Es un lenguaje creado, inventado por vos, no la reconstrucción del lenguaje que se hablaba en ese momento histórico. 

-Sí, me importaba un bledo cómo se hablaba en ese momento en el Paraguay. No hice una investigación, Solano López fue inventando su propio lenguaje. Incluso en un momento comenzó a aparecer rimado, lleno de aliteraciones, de concatenaciones, de neologismos, arcaísmos. Me pregunté quién me dictaba ese texto, de dónde salía ese lenguaje. A mis amigos les digo que la novela me la dictó Solano López que necesitaba alguien que pusiera los dedos sobre el teclado. “Mitifican los mitristas,  los argentinos mienten. Pero qué significa la verdad en una tierra arrasada donde los vencedores son todo y los vencidos, nada.” ¿De dónde salió eso? Por momentos la novela salía con un gran espíritu lírico. Yo soy un gran lector de poesía y es posible que eso haya alimentado esta novela. Está alimentada de voces de poetas que en el conjunto se hacen inidentificables. Al surgir este tipo de lenguaje lírico, sentí que la novela regresaba a su origen que es el poema épico. 

-No parece la novela de un autor rioplatense. El texto tiene un barroquismo que la mayor parte los autores del Río de la Plata no tiene.

 -Sí, la literatura del Río de la Plata es bastante europeizante, viene de los barcos. En la novela aparece mi amor por la literatura latinoamericana, por los autores brasileños, colombianos, venezolanos, mexicanos…Es cierto lo que decis. El piano de Chopin no parece escrita por un argentino así como La dama de cristal no parece escrita por un hombre, a tal punto que como mi nombre no es tan común, el jurado de Casa de las Américas dudaba si era el nombre de un hombre o de una mujer. Me encarné en el personaje femenino.

 -Es un fenómeno parecido al de Solano López. 

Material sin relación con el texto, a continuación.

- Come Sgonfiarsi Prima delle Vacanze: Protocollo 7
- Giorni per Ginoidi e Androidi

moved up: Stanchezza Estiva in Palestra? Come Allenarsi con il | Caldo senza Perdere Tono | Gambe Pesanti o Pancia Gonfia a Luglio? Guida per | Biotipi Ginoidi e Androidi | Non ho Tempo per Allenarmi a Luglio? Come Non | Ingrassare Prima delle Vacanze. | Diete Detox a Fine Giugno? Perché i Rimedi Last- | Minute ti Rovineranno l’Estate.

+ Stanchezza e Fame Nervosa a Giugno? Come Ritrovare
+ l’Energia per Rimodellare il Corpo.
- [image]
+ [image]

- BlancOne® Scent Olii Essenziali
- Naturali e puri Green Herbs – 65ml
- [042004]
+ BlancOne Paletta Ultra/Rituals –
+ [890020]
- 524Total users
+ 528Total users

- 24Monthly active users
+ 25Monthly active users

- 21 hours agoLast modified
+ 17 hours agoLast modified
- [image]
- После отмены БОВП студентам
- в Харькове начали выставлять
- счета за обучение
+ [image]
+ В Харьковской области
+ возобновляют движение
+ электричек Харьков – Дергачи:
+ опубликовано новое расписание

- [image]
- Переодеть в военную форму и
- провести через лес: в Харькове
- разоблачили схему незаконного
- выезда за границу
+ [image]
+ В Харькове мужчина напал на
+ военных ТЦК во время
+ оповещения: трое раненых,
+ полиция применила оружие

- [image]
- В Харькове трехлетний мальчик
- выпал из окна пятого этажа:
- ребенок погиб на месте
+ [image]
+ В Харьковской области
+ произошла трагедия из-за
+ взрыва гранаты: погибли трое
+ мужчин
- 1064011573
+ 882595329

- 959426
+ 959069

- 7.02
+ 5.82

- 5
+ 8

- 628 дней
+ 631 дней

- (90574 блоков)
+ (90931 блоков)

-Sí, en ambos casos logré meterme dentro de personaje y tomarlo desde una posición endodérmica. Eso es, posiblemente, lo que los hace vivos y creíbles. Los cuentos, sin embargo, exigen otra dinámica. La brevedad no te da tiempo de construir un personaje tan definido, pero siempre trato de no escribir desde afuera sino desde el propio personaje, desde sus impresiones, sensaciones y emociones.